Sekarang mari kita lihat Muhammad dan Qur an. Berbeda dengan Perjanjian Baru, Alquran
adalah, secara keseluruhan, sebuah buku dengan gaya yang konsisten dan konten teologis yang
konsisten. Meskipun sekte Muslim yang masih hidup (Syiah, Kharijites, dan mereka yang
akhirnya kemudian dikenal sebagai Sunni) dipisahkan satu sama lain dalam a dekade kematian
Muhammad, mereka semua setuju pada isi kanon Qur anic. Sebaliknya, semua sekte Kristen
yang masih hidup, semuanya yang memisahkan diri dari kekristenan kekaisaran Romawi pada
tanggal yang sangat terlambat, tidak lebih awal dari abad keempat, memiliki berbagai versi
kanon alkitabiah; misalnya, gereja Etiopia memiliki serangkaian keseluruhan buku-buku yang
tidak terkandung dalam versi lain dari Alkitab. Dalam Qur anic canon, tidak ada varian tekstual
yang benar-benar substansial. Itu yang disebut varian membaca (qira'ar) dicatat dalam tulisan-
tulisan abad pertengahan pada ilmu-ilmu Qur anic adalah untuk sebagian besar hanya varian
graphiC, yaitu, ejaan yang berbeda dari teks yang dibacakan yang sama, dan bahkan varian
tekstual yang sangat sedikit sulit tidak pernah membuat perbedaan dalam konten buku. Ini
sama benarnya dengan fragmen Qur an kuno ditemukan di San'a, begitu lar sebagai orang yang
dipercayakan analisis mereka, sekitar dua puluh tahun yang lalu sekarang, benar-benar
memungkinkan mereka untuk diterbitkan daripada hanya tersangkut dalam efusi jurnalisme
sensasional.
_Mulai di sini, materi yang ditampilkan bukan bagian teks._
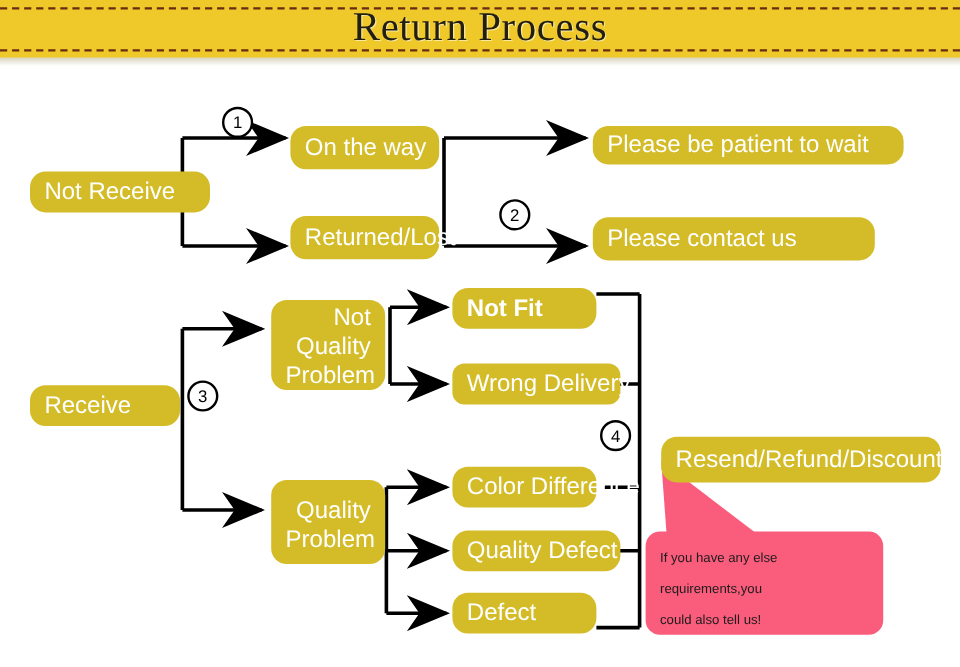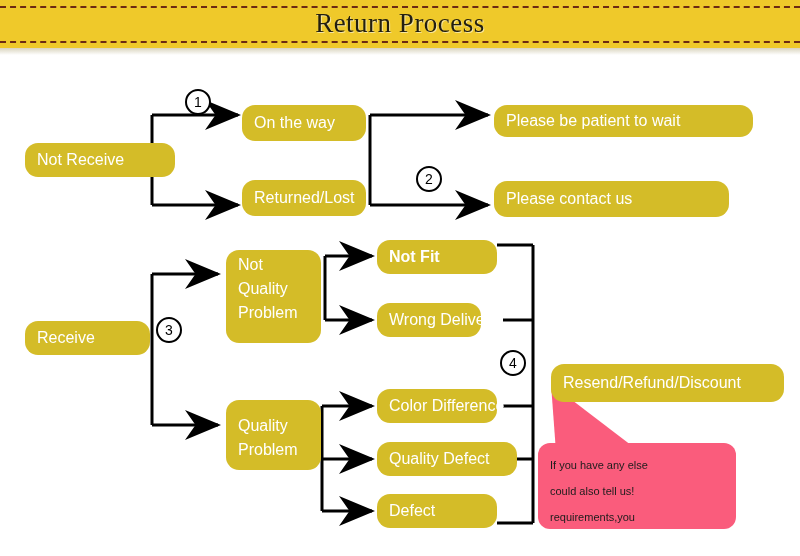--- a/index.html
+++ b/index.html
@@ -41,44 +41,45 @@
   }
   .dash-top { top: 6px; }
   .dash-bottom { top: 41px; }
 
   #page-title {
     position: absolute;
     left: 0; top: 6px;
     width: 800px;
     text-align: center;
     font-family: "Liberation Serif", serif;
-    font-size: 27px;
+    font-size: 34px;
     color: #231f10;
     text-shadow: 1px 1px 0 rgba(255,255,255,0.55);
     letter-spacing: 0.5px;
     line-height: 34px;
   }
 
   
   #flow-canvas {
     position: absolute;
     left: 0; top: 0;
     width: 800px;
     height: 556px;
   }
 
   .node-box {
     position: absolute;
     background: #d4bc28;
     border-radius: 13px;
     color: #ffffff;
-    font-size: 16px;
+    font-size: 20px;
     line-height: 24px;
     box-sizing: border-box;
     white-space: nowrap;
+    text-align: right;
   }
   .node-box.multi { white-space: normal; }
 
   .node-label {
     display: block;
     padding: 0 12px;
   }
 
   .node-center {
     display: flex;
@@ -182,33 +183,33 @@
 </div>
 
 <div class="node-box node-center" style="left:494px; top:181px; width:235px; height:36px;">
   <span class="node-label">Please contact us</span>
 </div>
 
 <div class="node-box node-center" style="left:25px; top:321px; width:125px; height:34px;">
   <span class="node-label">Receive</span>
 </div>
 
-<div class="node-box multi" style="left:226px; top:250px; width:95px; height:93px; padding-top:3px;border-radius:13px;">
+<div class="node-box multi" style="left:226px; top:250px; width:95px; height:75px; padding-top:3px;border-radius:13px;">
   <span class="node-label">Not Quality Problem</span>
 </div>
 
 <div class="node-box multi" style="left:226px; top:400px; width:95px; height:70px; padding-top:14px;">
   <span class="node-label">Quality Problem</span>
 </div>
 
 <div class="node-box node-center" style="left:377px; top:240px; width:120px; height:34px;font-weight:bold;">
   <span class="node-label">Not Fit</span>
 </div>
 
-<div class="node-box node-center" style="left:377px; top:303px; width:104px; height:34px;">
+<div class="node-box node-center" style="left:377px; top:303px; width:140px; height:34px;border-radius:10px;">
   <span class="node-label">Wrong Delivery</span>
 </div>
 
 <div class="node-box node-center" style="left:377px; top:389px; width:120px; height:34px;">
   <span class="node-label">Color Difference</span>
 </div>
 
 <div class="node-box node-center" style="left:377px; top:442px; width:140px; height:34px;">
   <span class="node-label">Quality Defect</span>
 </div>
@@ -229,15 +230,15 @@
 </div>
 <div class="circle-num" style="left:156px; top:317px;">
   <span>3</span>
 </div>
 <div class="circle-num" style="left:500px; top:350px;">
   <span>4</span>
 </div>
 
 <div id="callout-bubble">
   <div>If you have any else</div>
+  <div>requirements,you</div>
   <div>could also tell us!</div>
-  <div>requirements,you</div>
 </div>
 
 </body></html>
Saya sudah menyarankan di tempat lain bahwa tidak adanya varian tekstual nyata
dalam Al Qur'an adalah hasil darifakta bahwa transmisi Quran selalu menjadi yang utama
melalui lisan daripada melalui tradisi tertulis.

Situasinya adalah mirip dengan Veda, yang disusun lebih awal dari lestamentum Baru atau Qur
an dan ditransmisikan untuk banyak orang berabad-abad secara eksklusif secara lisan. Dalam
Veda sebenarnya tidak ada yang nyata varian tekstual. Tetapi ini berarti bahwa metodologi
kritik tekstual dan kritik sumber, seperti yang diterapkan dengan sukses pada Perjanjian Baru,
tidak dapat ditransfer secara otomatis ke Qur an. Sumber yang berbeda membutuhkan
metodologi yang berbeda pula. Penerimaan dari sifat lisan dari transmisi Qur anic juga berarti
bahwa desahan modis menulis ulang Qur an dengan mengubah tanda diakritik tidak akan
mengarah pada hasil yang bermanfaat. Saya telah menekankan hal ini dalam ulasan saya baru-
baru ini tentang buku oleh penulis yang menulis dengan nama samaran Christoph Luxenberg.
berdoa ke arah Yerusalem, tetapi setelah putus dengan orang-orang Nazorea dia
mengembalikan Ka'bah (pagan) sebagai rumah satu-satunya tuhan sejati, memulihkan
terpreting sebagai kuil yang didirikan oleh Abraham dalam kapasitasnya (Pauline) sebagai
paradigma keselamatan bangsa-bangsa lain. Harapan untuk mengejar jalur investigasi ini dalam
studi lebih lanjut, juga sehubungan dengan pertanyaan monoteisme Arab Selatan kuno dan
unsur-unsur yang tampaknya Yahudi (sunat, Sabat, dll) di Kekristenan Ethiopia.